我一开门,寒气卷着雪末子扑了一脸,桂芬站在门口,头和肩上都落了雪,怀里抱着个小坛子。
“你这有酒没?”她问。
我愣了一下“有,咋了?”
“我那屋冷清,睡不着,想喝点。”她看着我,声音不高,“一个人喝没意思,来你这凑合凑合。”
她这话一说,我心口立刻就跳起来了。
我把她让进屋,门一关,外头风声就被挡住了。
屋里暖和,她摘了围巾,拍了拍头上的雪,脸被热气一熏,更红了。
她把坛子放桌上,说是自己卤的猪头肉,切一切下酒正好。
我忙去拿刀和盘子。
她站在灶台边,自己动手切,刀落在案板上“笃笃”响。
她今天穿了件暗红色的毛衣,领口不算高,弯腰时能看见里头一小片白腻腻的肉。
我坐在那儿装作倒酒,其实眼睛早就不听使唤了。
她像是知道,又像是不知道,切好了肉,端过来坐我对面,给自己也倒了一杯。
“喝啊。”她先仰脖干了一口。
我也跟着喝。
酒是散白,辣得像刀子,从喉咙一直烧到肚子里。
没几口下去,屋里更热了。
她一边吃肉,一边跟我有一搭没一搭地说话,说生意不好做,说孩子老爱闹,说一个女人在外头过日子不容易。
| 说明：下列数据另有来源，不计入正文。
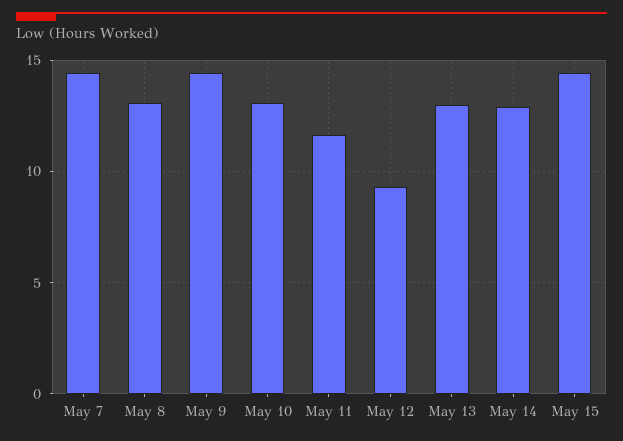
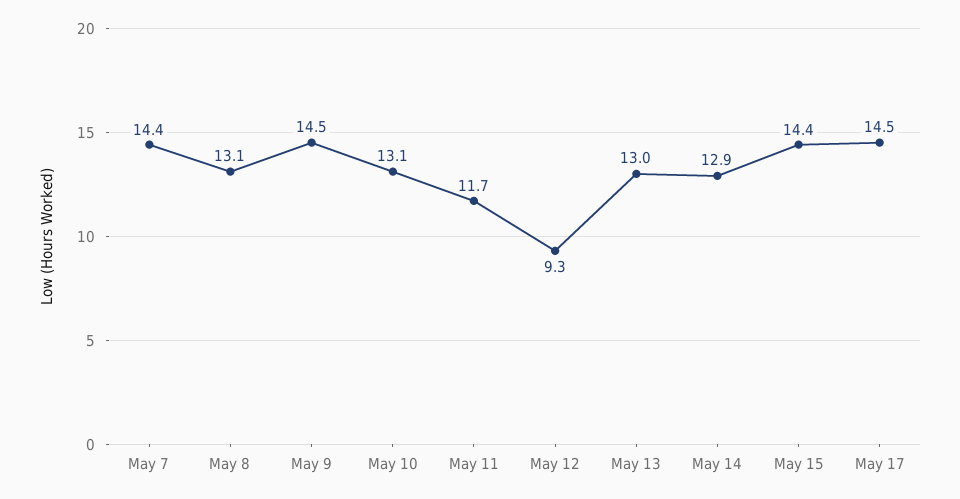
May 17: none -> 14.5

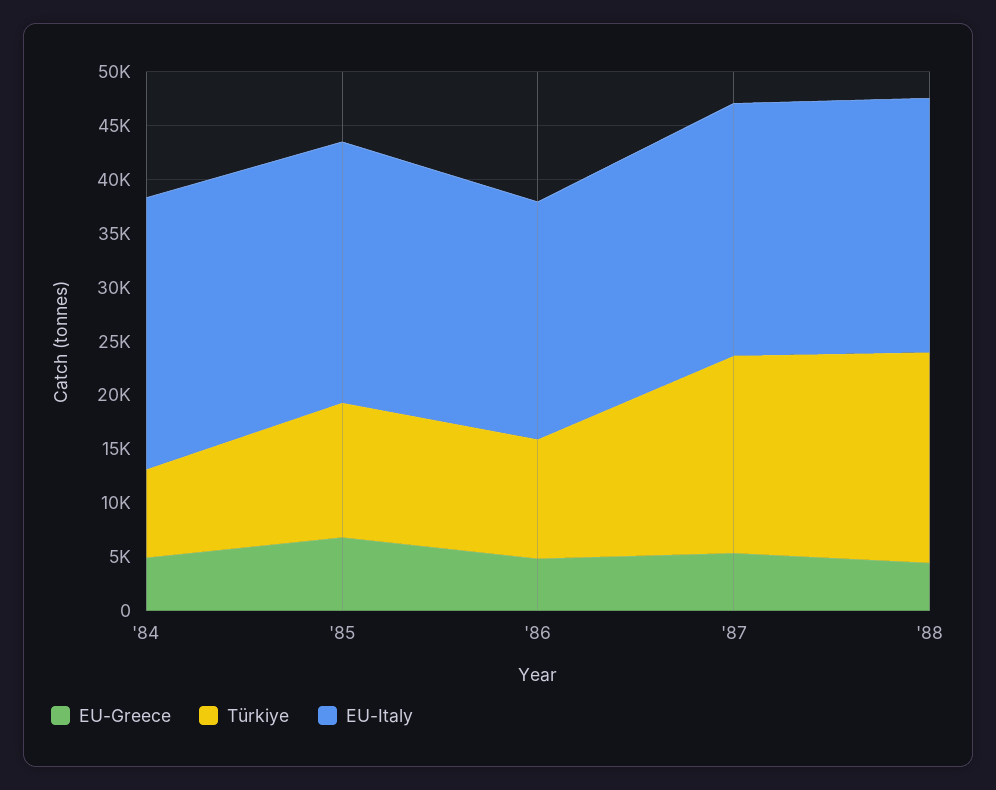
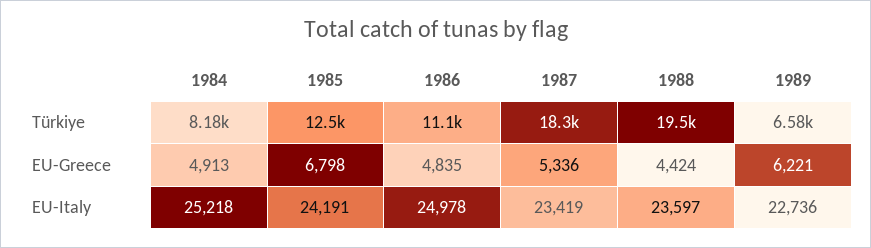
EU-Italy, '86: 22000 -> 24978
Türkiye, 1989: none -> 6580
EU-Greece, 1989: none -> 6221
EU-Italy, 1989: none -> 22736

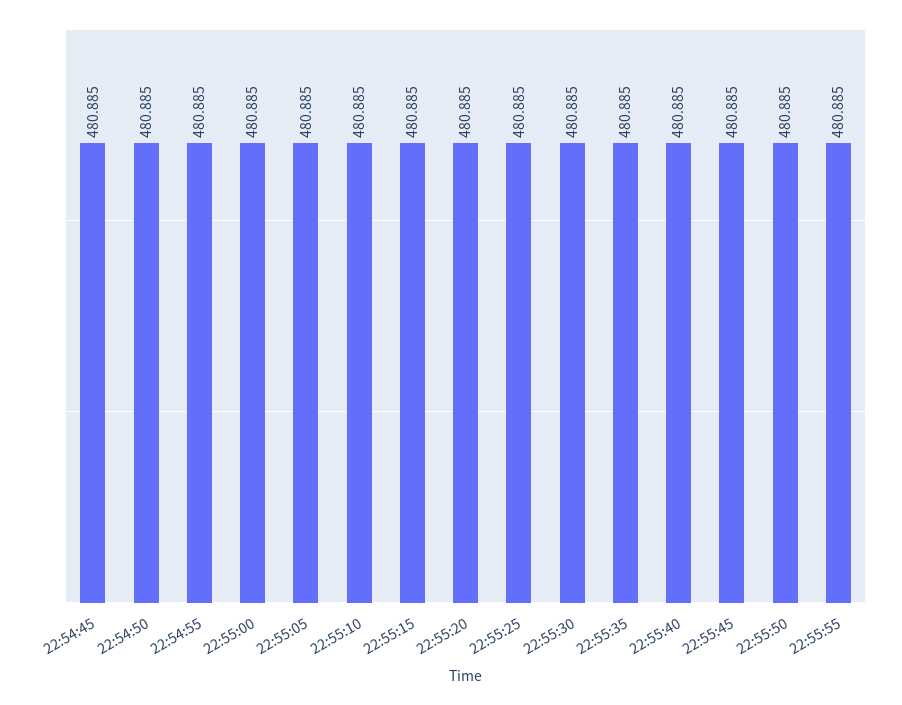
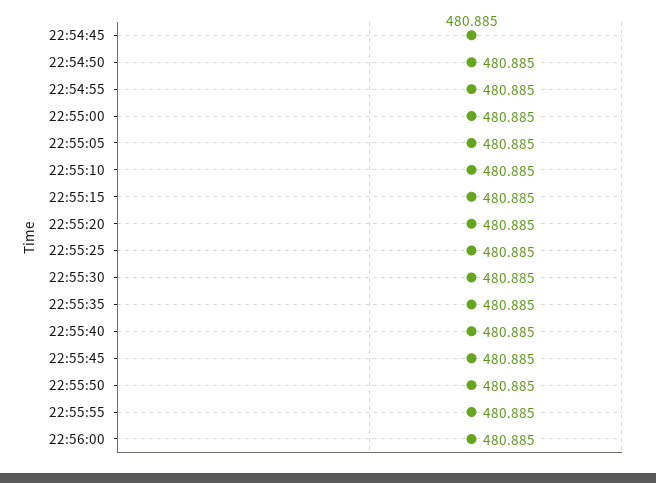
22:56:00: none -> 480.885

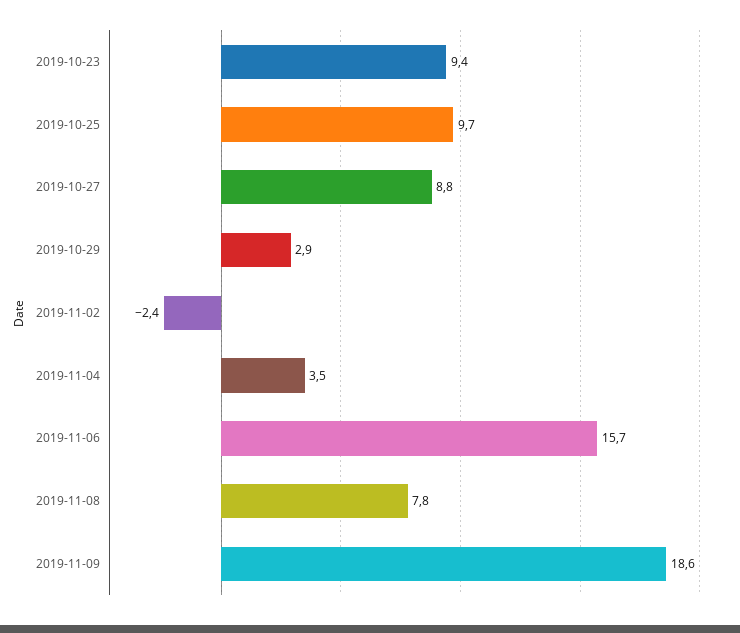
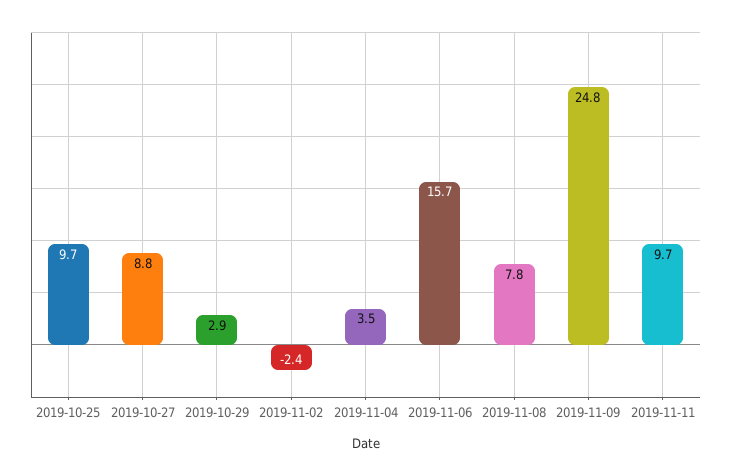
2019-10-23: 9.4 -> none
2019-11-09: 18.6 -> 24.8
2019-11-11: none -> 9.7

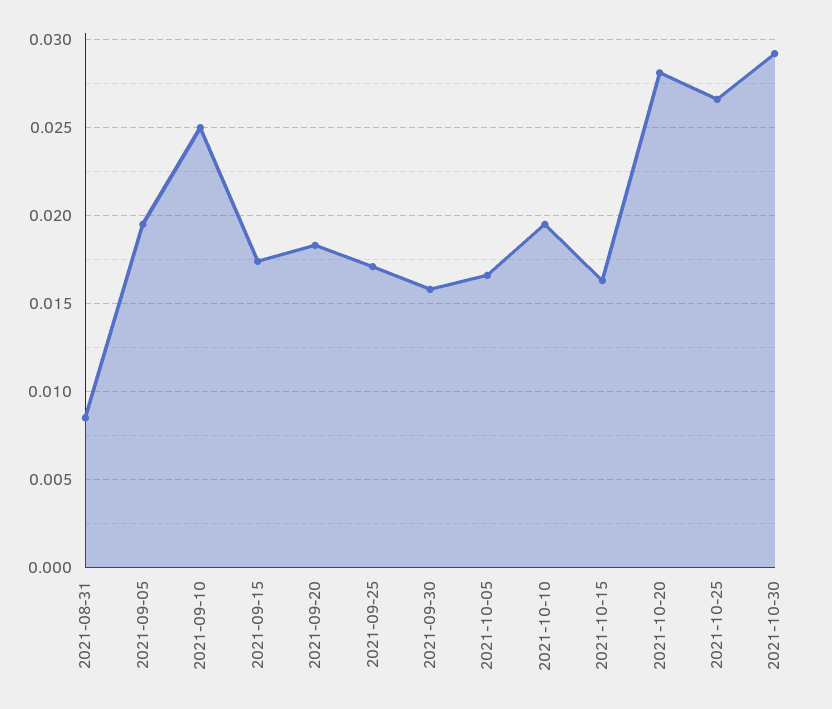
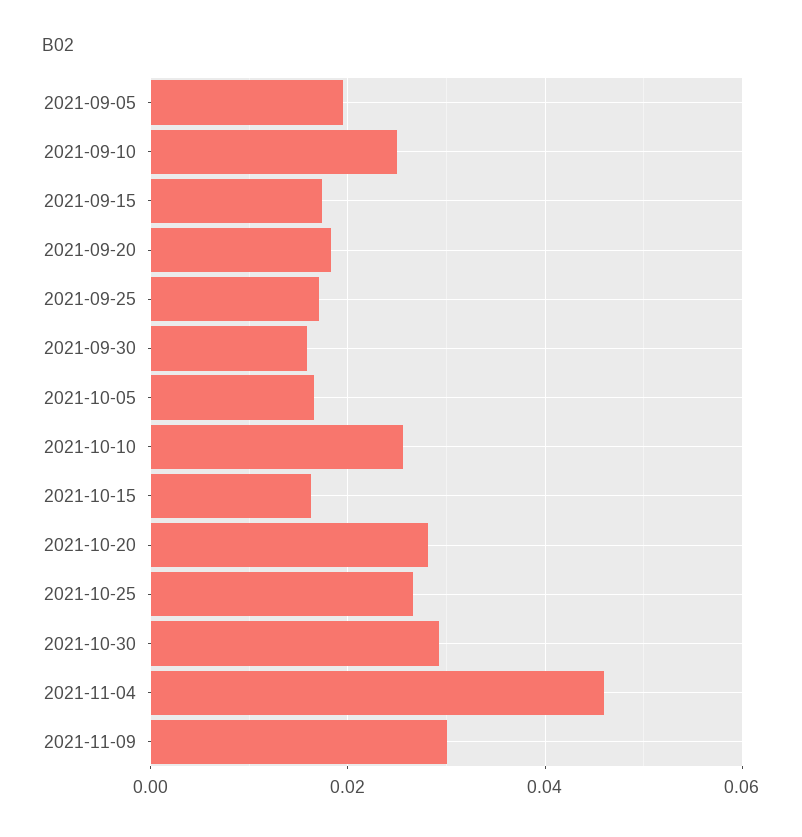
2021-08-31: 0.0085 -> none
2021-10-10: 0.0195 -> 0.026
2021-11-04: none -> 0.046
2021-11-09: none -> 0.03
我听着听着,胆子也慢慢大起来,问她“那你咋还一个人过?”
她看了我一眼,没立刻答,过了一会儿才笑了笑“一个人清净。”
“真清净么?”
“你说呢?”她端着酒杯,眼睛直勾勾瞧着我,“白天还行,到了晚上,炕那么大,被窝那么空,你说清净不清净?”
这话像火星子掉进了柴堆里。
我只觉得脑子“轰”一下,胸口烫,连手心都热了。
她却还像没事人一样,慢慢喝酒,舌尖在杯口轻轻舔了一下。